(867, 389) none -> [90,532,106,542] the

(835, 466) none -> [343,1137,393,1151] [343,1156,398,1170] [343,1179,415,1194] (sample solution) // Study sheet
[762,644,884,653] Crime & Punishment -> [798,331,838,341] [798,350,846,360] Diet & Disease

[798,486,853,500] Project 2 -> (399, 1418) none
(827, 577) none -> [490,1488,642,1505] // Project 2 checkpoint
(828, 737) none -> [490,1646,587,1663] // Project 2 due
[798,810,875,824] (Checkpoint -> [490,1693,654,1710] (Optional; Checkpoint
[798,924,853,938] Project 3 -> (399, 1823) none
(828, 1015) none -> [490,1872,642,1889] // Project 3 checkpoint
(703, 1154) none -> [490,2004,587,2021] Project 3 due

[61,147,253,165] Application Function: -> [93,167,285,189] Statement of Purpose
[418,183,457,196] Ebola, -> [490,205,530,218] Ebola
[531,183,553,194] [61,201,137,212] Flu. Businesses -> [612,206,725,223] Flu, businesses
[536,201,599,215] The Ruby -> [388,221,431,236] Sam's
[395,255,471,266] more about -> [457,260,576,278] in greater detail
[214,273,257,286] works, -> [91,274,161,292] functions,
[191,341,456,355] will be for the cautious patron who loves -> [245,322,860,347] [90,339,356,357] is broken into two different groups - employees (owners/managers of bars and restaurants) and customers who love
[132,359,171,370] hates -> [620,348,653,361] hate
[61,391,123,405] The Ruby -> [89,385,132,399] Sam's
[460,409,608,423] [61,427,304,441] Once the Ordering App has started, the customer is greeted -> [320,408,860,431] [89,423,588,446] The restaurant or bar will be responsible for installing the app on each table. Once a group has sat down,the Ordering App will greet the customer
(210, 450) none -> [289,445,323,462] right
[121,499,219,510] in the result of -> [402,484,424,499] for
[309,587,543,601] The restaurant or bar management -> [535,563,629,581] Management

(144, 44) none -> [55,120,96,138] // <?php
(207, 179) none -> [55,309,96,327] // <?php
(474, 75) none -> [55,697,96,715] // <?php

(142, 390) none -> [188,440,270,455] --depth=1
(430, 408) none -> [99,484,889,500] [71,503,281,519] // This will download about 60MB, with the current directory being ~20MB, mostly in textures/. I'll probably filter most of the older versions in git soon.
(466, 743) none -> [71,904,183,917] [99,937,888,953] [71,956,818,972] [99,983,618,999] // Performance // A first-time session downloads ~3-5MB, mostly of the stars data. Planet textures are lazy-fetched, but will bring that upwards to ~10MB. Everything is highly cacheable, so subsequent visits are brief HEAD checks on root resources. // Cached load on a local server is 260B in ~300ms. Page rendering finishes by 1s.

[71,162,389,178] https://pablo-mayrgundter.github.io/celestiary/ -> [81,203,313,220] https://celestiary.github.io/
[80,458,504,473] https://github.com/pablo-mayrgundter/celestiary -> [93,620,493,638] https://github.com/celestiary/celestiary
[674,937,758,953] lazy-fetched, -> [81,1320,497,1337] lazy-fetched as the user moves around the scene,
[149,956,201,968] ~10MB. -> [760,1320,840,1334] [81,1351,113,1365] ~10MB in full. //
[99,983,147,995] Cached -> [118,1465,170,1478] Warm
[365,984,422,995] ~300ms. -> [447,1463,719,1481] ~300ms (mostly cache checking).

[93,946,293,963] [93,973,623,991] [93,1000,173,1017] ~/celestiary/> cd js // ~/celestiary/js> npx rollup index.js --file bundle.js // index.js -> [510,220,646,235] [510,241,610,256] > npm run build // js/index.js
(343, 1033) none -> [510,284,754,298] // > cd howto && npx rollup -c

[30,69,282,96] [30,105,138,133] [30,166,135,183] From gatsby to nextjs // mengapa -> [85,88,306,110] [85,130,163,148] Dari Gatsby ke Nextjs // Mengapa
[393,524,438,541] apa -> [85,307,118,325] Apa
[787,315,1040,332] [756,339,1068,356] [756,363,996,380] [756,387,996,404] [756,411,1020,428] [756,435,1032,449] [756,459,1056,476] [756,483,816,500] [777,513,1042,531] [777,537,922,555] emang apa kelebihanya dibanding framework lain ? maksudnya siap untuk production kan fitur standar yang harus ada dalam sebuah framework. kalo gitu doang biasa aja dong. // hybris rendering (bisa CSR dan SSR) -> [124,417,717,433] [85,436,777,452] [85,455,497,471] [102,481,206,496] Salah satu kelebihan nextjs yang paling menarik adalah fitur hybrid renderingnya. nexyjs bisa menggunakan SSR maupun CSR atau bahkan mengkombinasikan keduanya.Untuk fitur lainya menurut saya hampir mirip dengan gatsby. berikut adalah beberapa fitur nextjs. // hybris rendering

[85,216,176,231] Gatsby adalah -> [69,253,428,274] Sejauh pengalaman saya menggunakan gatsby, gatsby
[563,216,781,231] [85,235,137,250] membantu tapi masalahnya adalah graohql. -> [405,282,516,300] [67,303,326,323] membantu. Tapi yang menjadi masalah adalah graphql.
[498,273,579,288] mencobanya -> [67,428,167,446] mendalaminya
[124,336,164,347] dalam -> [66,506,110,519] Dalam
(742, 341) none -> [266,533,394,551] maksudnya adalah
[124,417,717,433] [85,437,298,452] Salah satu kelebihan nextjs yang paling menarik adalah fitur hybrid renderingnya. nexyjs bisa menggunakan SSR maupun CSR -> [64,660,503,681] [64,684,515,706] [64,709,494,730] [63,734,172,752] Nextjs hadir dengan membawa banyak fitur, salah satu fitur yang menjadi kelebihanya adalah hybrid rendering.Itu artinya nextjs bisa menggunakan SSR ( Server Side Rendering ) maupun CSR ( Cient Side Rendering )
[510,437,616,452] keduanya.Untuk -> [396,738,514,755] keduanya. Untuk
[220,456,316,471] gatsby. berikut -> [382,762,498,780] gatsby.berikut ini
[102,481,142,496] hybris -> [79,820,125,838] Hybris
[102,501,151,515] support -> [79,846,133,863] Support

§ TASK: Retype exactly the span of lines from the one with "[531,183,553,194] [61,201,137,212] Flu." through the one with "[61,391,123,405] The Ruby"; include both ends and omit the rest of the material.

§ RESULT:
[531,183,553,194] [61,201,137,212] Flu. Businesses -> [612,206,725,223] Flu, businesses
[536,201,599,215] The Ruby -> [388,221,431,236] Sam's
[395,255,471,266] more about -> [457,260,576,278] in greater detail
[214,273,257,286] works, -> [91,274,161,292] functions,
[191,341,456,355] will be for the cautious patron who loves -> [245,322,860,347] [90,339,356,357] is broken into two different groups - employees (owners/managers of bars and restaurants) and customers who love
[132,359,171,370] hates -> [620,348,653,361] hate
[61,391,123,405] The Ruby -> [89,385,132,399] Sam's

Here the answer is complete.